■ EXERCISE REQUIREMENTS ■
Given the listing below, write out exactly the lines starting with the line that has "moved [36,738,416,945] ->" and going on through the line that has "[36,989,405,1041] Andres: wäre", both kept.

■ EXCERPTED RECORDS ■
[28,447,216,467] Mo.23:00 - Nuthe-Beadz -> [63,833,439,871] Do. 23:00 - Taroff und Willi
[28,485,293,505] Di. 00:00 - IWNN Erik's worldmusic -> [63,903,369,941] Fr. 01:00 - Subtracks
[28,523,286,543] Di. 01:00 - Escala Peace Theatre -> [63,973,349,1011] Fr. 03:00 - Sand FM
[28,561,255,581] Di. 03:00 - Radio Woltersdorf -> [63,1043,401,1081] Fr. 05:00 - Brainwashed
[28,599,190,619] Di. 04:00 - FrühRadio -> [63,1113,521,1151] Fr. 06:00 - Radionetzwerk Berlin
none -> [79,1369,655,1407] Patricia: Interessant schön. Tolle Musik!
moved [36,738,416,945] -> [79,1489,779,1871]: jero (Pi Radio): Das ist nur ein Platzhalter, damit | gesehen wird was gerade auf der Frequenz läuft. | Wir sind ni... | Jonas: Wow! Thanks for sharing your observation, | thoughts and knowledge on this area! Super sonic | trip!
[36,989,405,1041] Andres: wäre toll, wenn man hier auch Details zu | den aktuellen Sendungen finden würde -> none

==

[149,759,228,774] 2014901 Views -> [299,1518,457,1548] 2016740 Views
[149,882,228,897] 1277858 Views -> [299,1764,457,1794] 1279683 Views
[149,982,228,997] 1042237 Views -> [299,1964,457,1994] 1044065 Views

■ WRITTEN SOLUTION ■
moved [36,738,416,945] -> [79,1489,779,1871]: jero (Pi Radio): Das ist nur ein Platzhalter, damit | gesehen wird was gerade auf der Frequenz läuft. | Wir sind ni... | Jonas: Wow! Thanks for sharing your observation, | thoughts and knowledge on this area! Super sonic | trip!
[36,989,405,1041] Andres: wäre toll, wenn man hier auch Details zu | den aktuellen Sendungen finden würde -> none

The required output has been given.